Requirement ▸ Leaving out the pictures, retype exactly the lines from the one holding "[89,285,186,297] // gcc" through the end of the material.

Records shown ▸
==============================

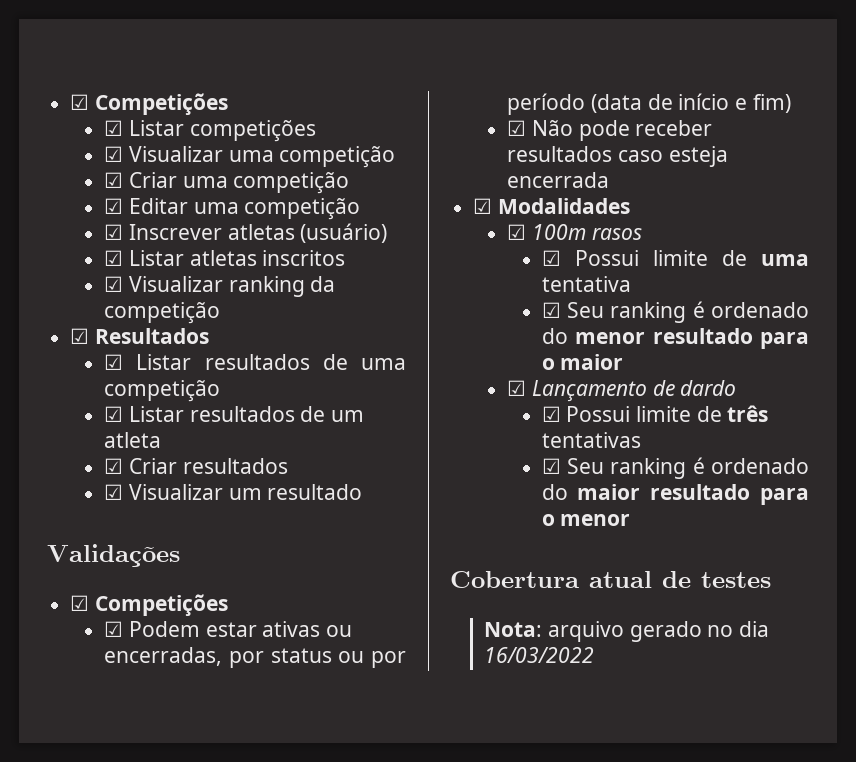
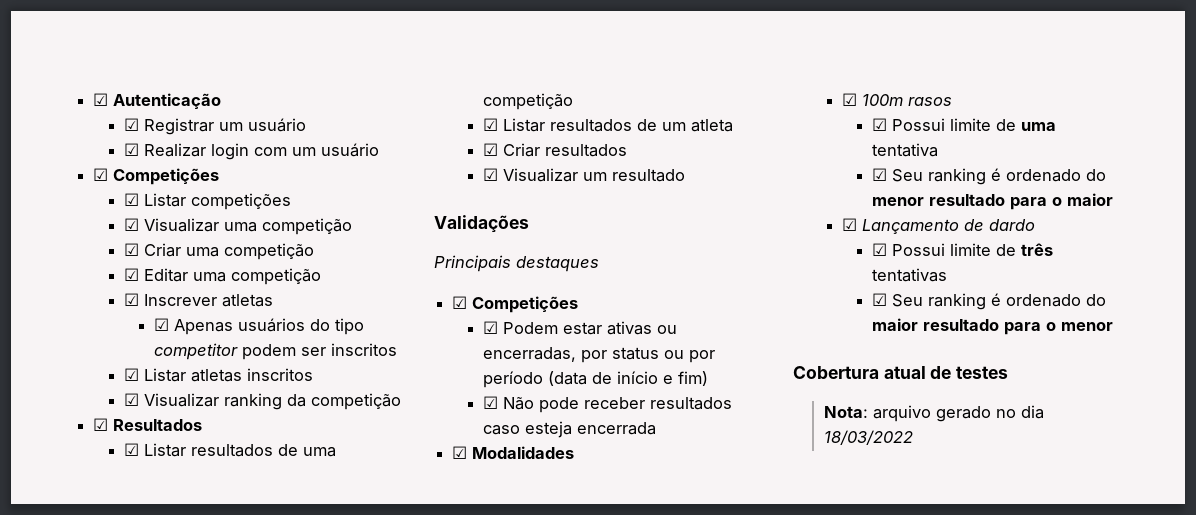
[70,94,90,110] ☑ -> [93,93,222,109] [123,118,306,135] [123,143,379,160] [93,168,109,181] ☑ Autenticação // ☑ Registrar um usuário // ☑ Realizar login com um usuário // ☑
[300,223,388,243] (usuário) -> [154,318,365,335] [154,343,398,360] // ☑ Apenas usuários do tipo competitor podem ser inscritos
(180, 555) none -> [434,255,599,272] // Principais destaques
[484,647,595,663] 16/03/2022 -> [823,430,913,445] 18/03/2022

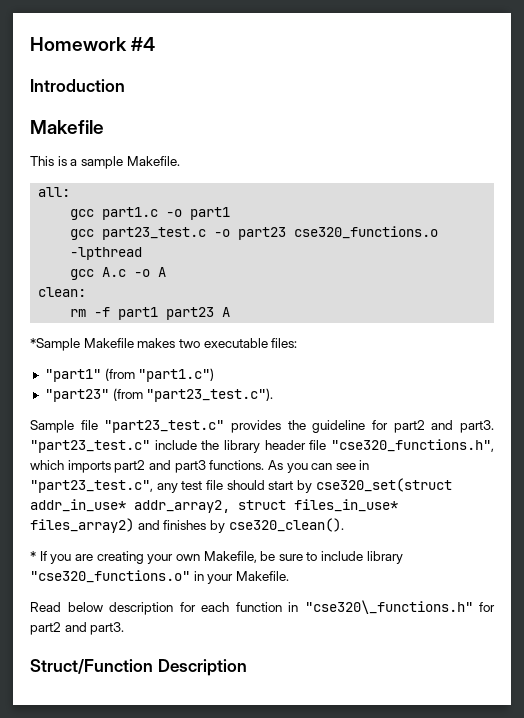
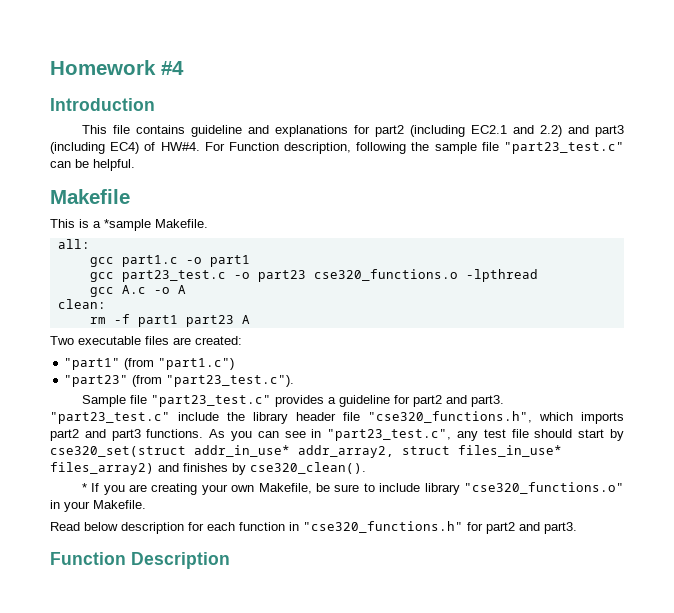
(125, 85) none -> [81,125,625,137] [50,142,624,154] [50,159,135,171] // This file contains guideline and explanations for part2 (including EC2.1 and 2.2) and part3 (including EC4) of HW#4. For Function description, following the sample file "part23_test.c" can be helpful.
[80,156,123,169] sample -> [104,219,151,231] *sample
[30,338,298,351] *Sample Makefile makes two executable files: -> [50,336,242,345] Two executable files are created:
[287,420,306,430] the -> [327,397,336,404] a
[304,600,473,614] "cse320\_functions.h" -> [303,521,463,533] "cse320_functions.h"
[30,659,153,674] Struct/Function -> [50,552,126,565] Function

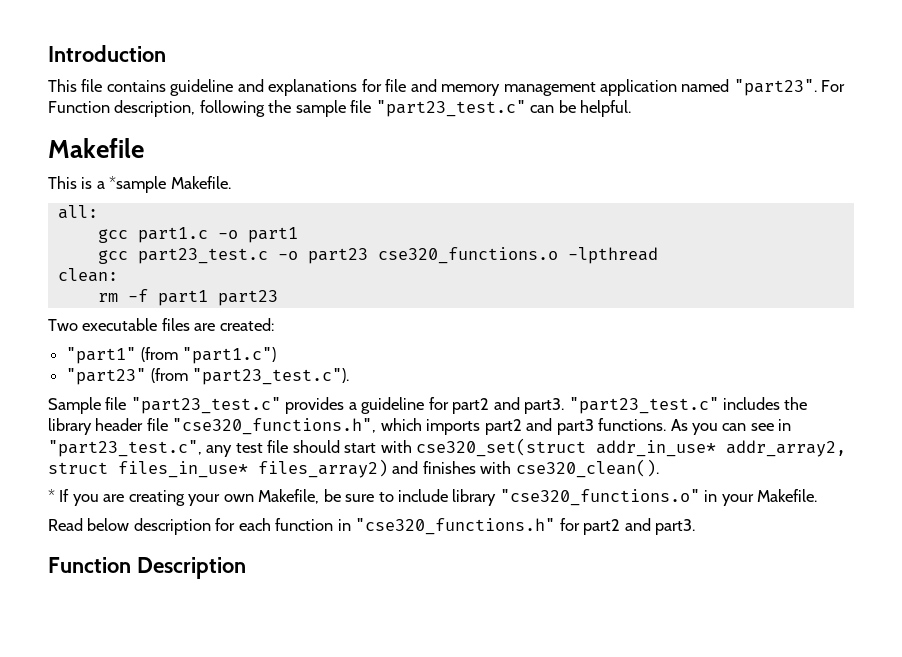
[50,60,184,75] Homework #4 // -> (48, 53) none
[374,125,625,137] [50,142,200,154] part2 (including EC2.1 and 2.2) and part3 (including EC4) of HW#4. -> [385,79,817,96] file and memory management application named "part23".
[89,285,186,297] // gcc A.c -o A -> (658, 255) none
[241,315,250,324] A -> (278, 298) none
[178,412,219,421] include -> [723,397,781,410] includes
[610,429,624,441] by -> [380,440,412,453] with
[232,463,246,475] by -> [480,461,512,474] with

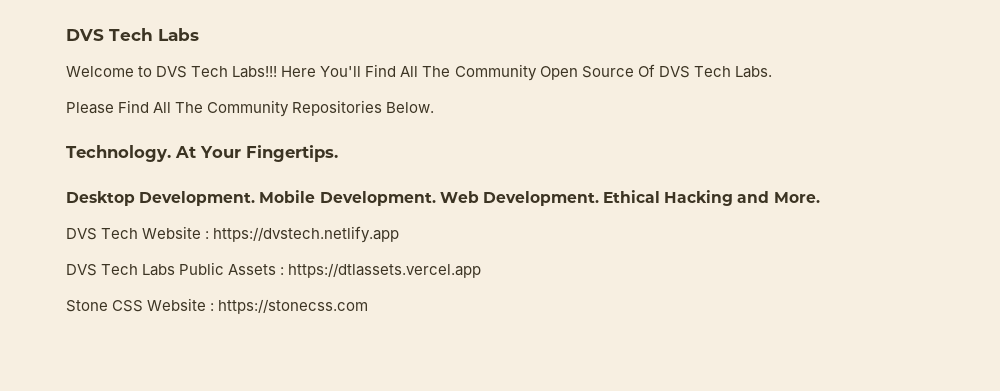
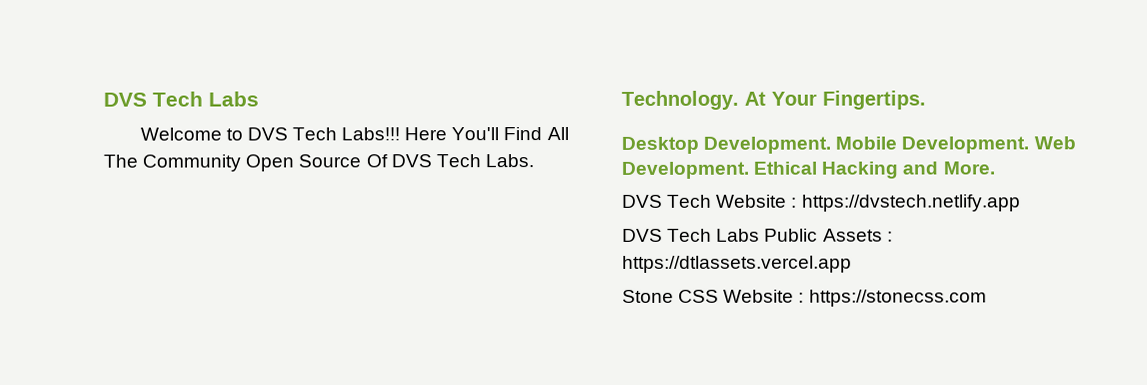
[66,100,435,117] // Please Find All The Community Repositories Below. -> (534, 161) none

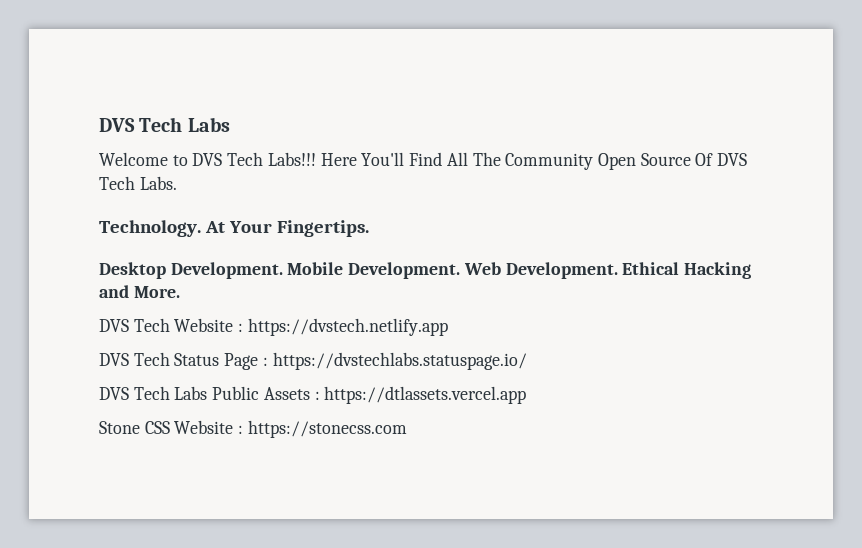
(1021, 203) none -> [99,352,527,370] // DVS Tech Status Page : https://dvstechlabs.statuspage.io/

==============================

Answer to the exercise ▸
[89,285,186,297] // gcc A.c -o A -> (658, 255) none
[241,315,250,324] A -> (278, 298) none
[178,412,219,421] include -> [723,397,781,410] includes
[610,429,624,441] by -> [380,440,412,453] with
[232,463,246,475] by -> [480,461,512,474] with

[66,100,435,117] // Please Find All The Community Repositories Below. -> (534, 161) none

(1021, 203) none -> [99,352,527,370] // DVS Tech Status Page : https://dvstechlabs.statuspage.io/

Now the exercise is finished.